Lung cancer remains the leading cause of cancer-related deaths worldwide, responsible for an estimated 1.8 million deaths per year. Despite major advances in targeted therapy and immunotherapy, the sheer volume of clinical and research data generated for each patient remains insufficiently integrated and analyzed. This narrative review, authored by a team from MD Anderson Cancer Center and partner institutions, examines the translational potential of AI across the entire lung cancer care pathway: prevention, screening, diagnosis, prognosis, treatment, and monitoring.
The authors framed the review from the perspective of oncologists rather than data scientists, focusing on what AI can functionally do today and what it may enable in the near future. They searched MEDLINE, PubMed, and citation lists using "lung cancer" combined with keywords such as "Artificial Intelligence," "Machine Learning," "Deep Learning," "Radiomics," and "Large Language Model." The search covered English-language publications from January 1, 2014, to December 21, 2024. Rather than a systematic review or meta-analysis, this is a narrative synthesis intended to highlight urgent clinical challenges where AI has the most potential for impact.
AI evolution in oncology: The paper traces how deep learning moved from theory to practice. In the 2010s, CNNs set benchmarks in dermoscopic skin cancer diagnosis. In the 2020s, transformers (originally designed for natural language processing) enhanced medical image analysis when integrated with CNNs. Today, multimodal AI systems can combine radiology, pathology, and genomic data, enabling so-called "generalist medical AI" with multitasking capabilities. Architectures like ResNet, U-Net, and YOLO are now standard for feature extraction from imaging data, enabling "virtual biopsy" by extracting pathological and genomic information from routine scans.

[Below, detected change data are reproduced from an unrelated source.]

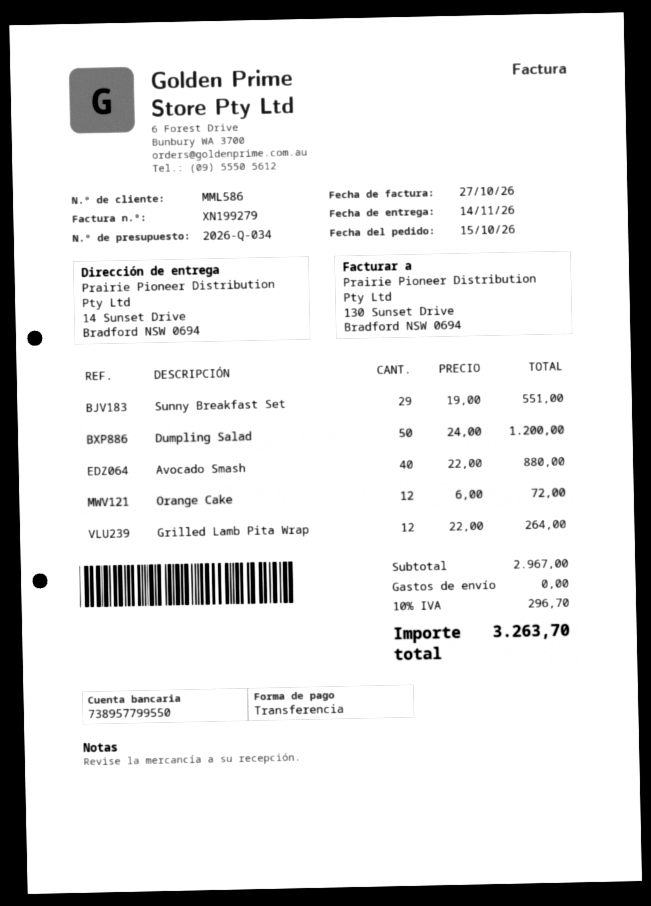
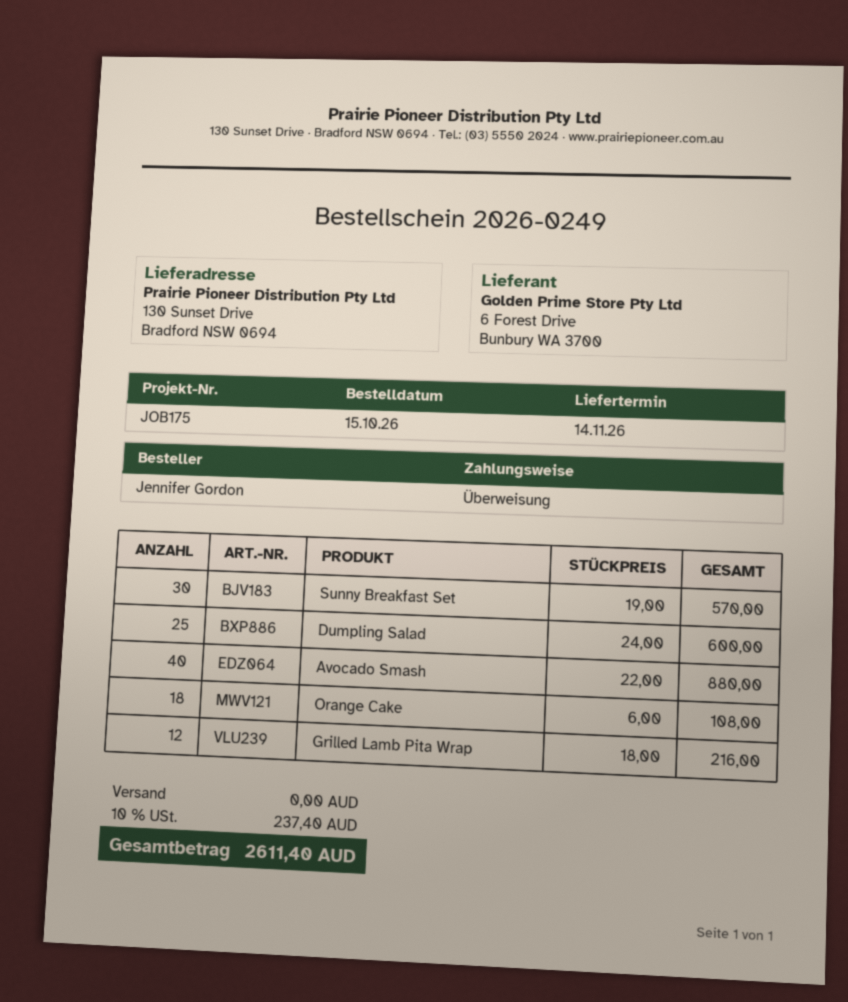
ship to: 14 Sunset Drive, Bradford NSW 0694 -> 130 Sunset Drive, Bradford NSW 0694
Sunny Breakfast Set: 29 x 19.00 = 551.00 -> 30 x 19.00 = 570.00
Dumpling Salad: 50 x 24.00 = 1200.00 -> 25 x 24.00 = 600.00
Orange Cake: 12 x 6.00 = 72.00 -> 18 x 6.00 = 108.00
Grilled Lamb Pita Wrap: 12 x 22.00 = 264.00 -> 12 x 18.00 = 216.00
tax: 10% = 296.70 -> 10% = 237.40
total: 3263.70 -> 2611.40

Clinical pressures driving adoption: The rapidly increasing volume of imaging scans has created significant radiologist burnout and reduced interpretive accuracy. Digital pathology platforms now allow real-time AI deployment on whole-slide imaging. Large language models (LLMs) are being tested for summarizing radiology and pathology reports and for providing personalized treatment recommendations as medical chatbots. The review summarizes representative studies in Table 1, listing tasks, cohort sizes, data modalities, algorithms, and performance metrics across more than 25 studies.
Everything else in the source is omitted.